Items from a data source
▶
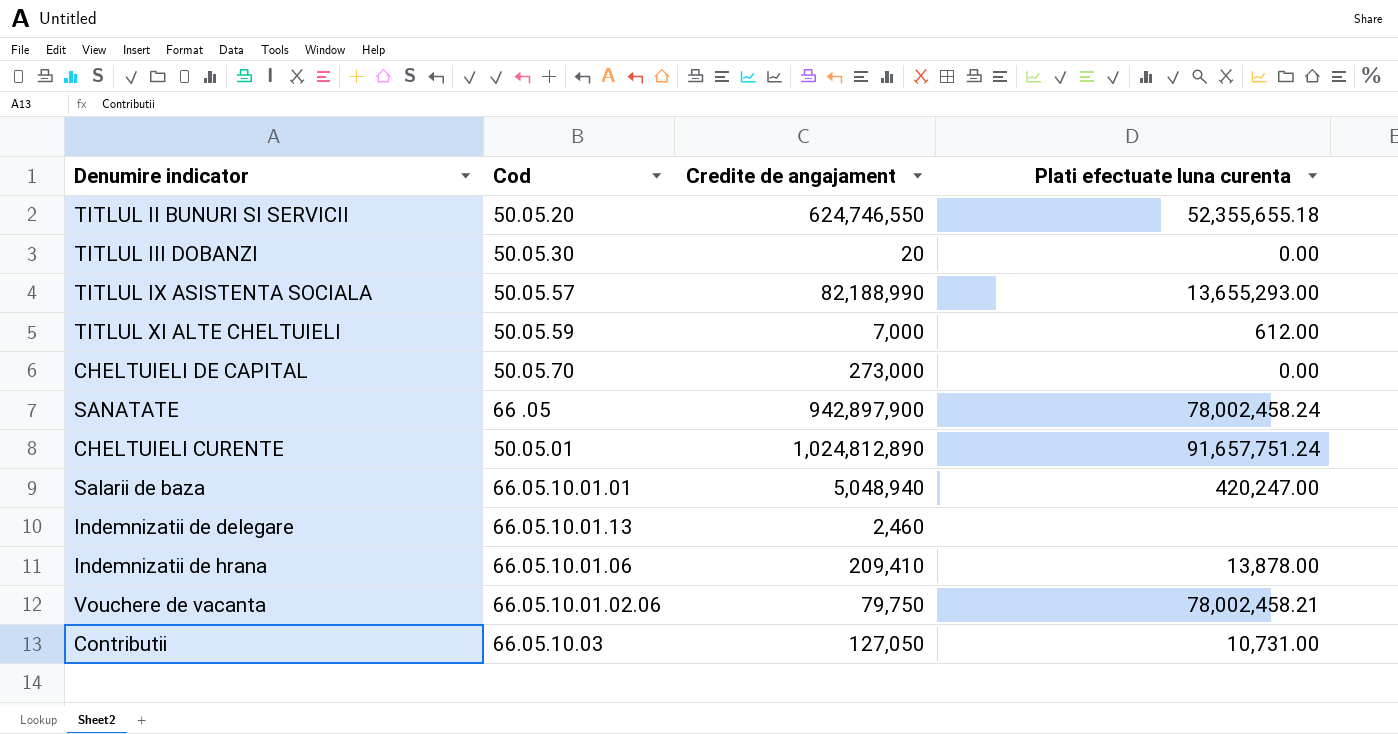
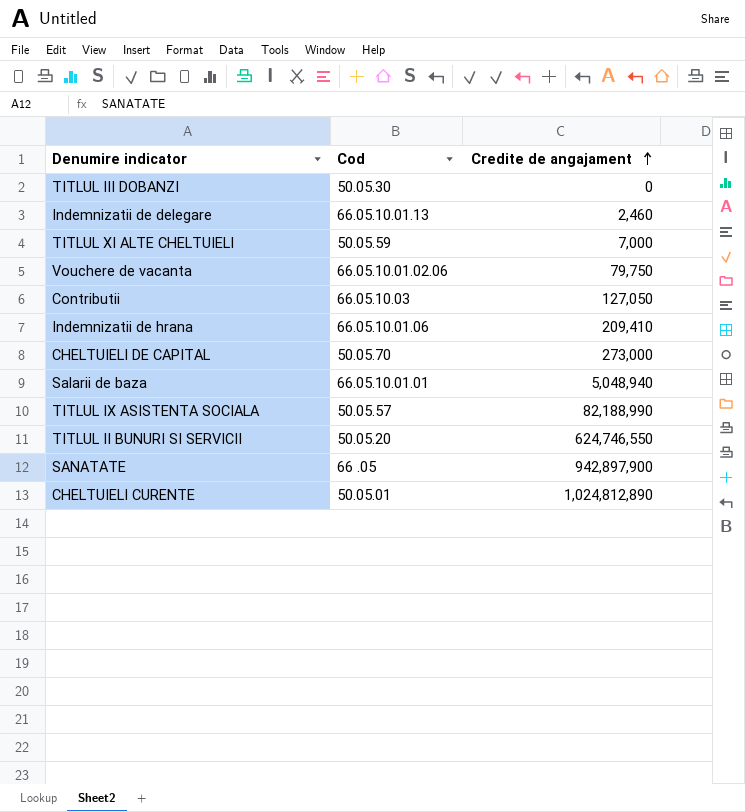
row order: none -> Credite de angajament ascending
column Plati efectuate luna curenta | position: 4 -> none
TITLUL III DOBANZI | Credite de angajament: 20 -> 0

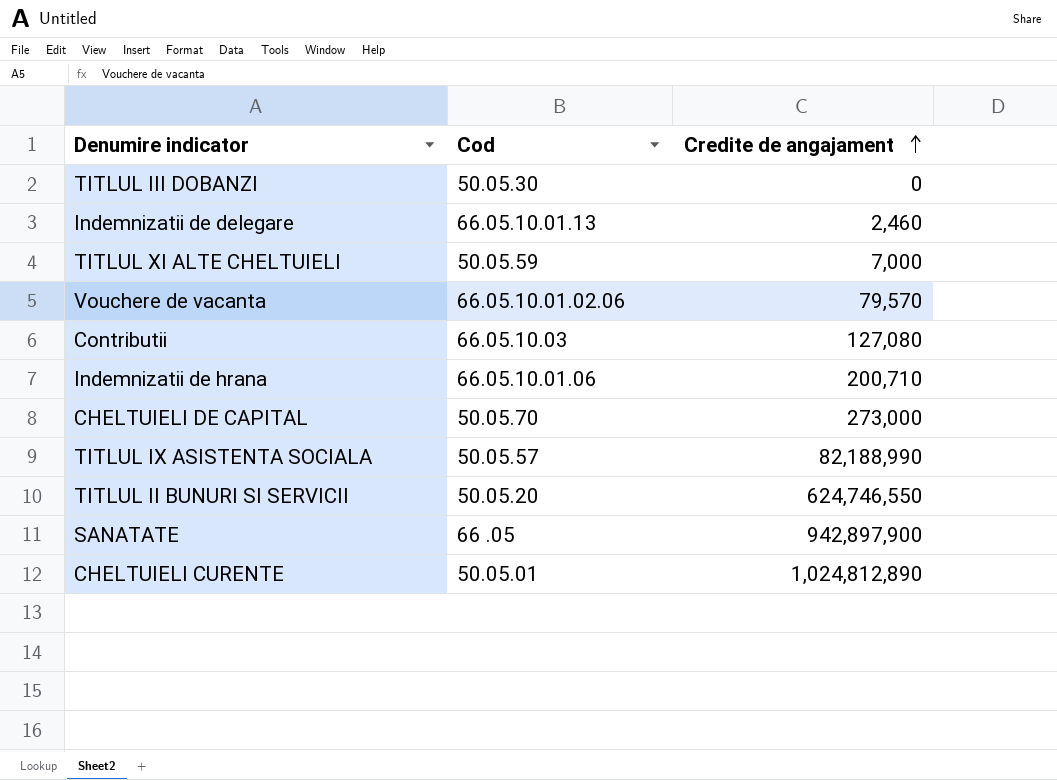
row Salarii de baza: 66.05.10.01.01 | 5,048,940 -> none
Vouchere de vacanta | Credite de angajament: 79,750 -> 79,570
Contributii | Credite de angajament: 127,050 -> 127,080
Indemnizatii de hrana | Credite de angajament: 209,410 -> 200,710

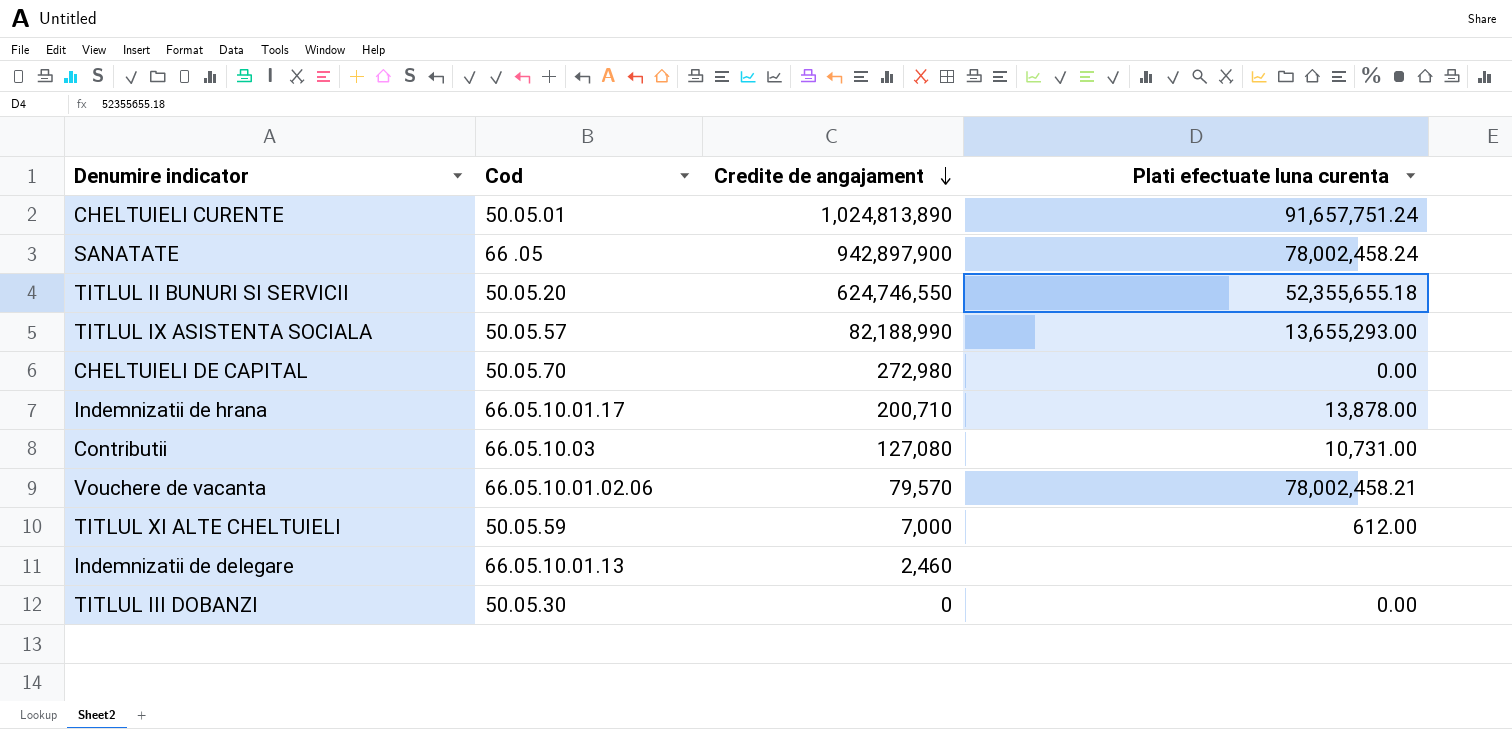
row order: Credite de angajament ascending -> Credite de angajament descending
column Plati efectuate luna curenta | position: none -> 4
CHELTUIELI CURENTE | Credite de angajament: 1,024,812,890 -> 1,024,813,890
CHELTUIELI DE CAPITAL | Credite de angajament: 273,000 -> 272,980
Indemnizatii de hrana | Cod: 66.05.10.01.06 -> 66.05.10.01.17

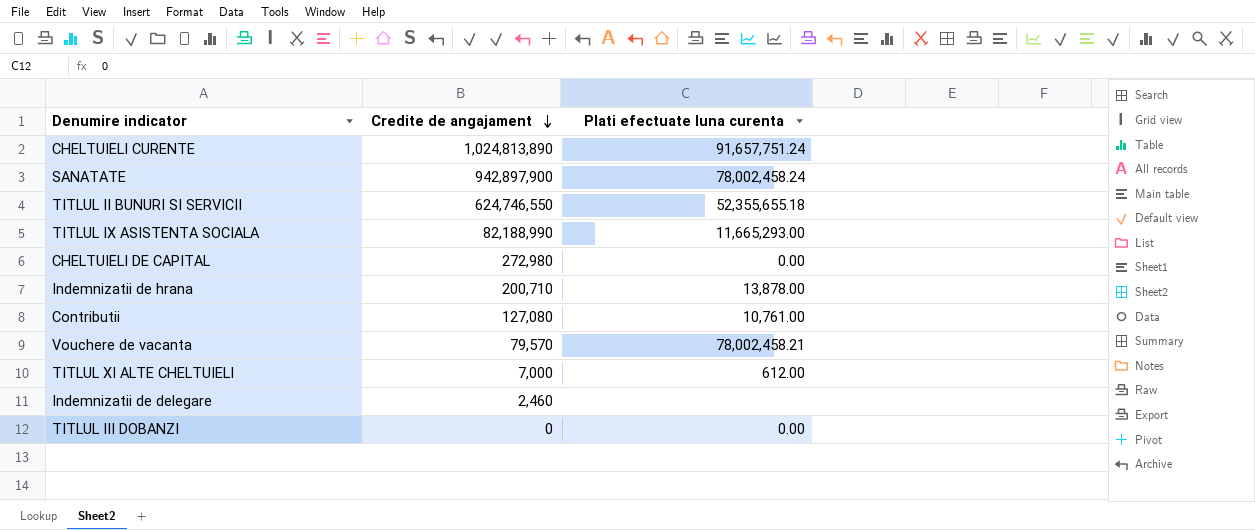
column Cod | position: 2 -> none
TITLUL IX ASISTENTA SOCIALA | Plati efectuate luna curenta: 13,655,293.00 -> 11,665,293.00
Contributii | Plati efectuate luna curenta: 10,731.00 -> 10,761.00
◀
*About this exercise*.
Beginning with the line that contains "TITLUL IX ASISTENTA", set down every line through the end of the data without change.

*Response area*.
TITLUL IX ASISTENTA SOCIALA | Plati efectuate luna curenta: 13,655,293.00 -> 11,665,293.00
Contributii | Plati efectuate luna curenta: 10,731.00 -> 10,761.00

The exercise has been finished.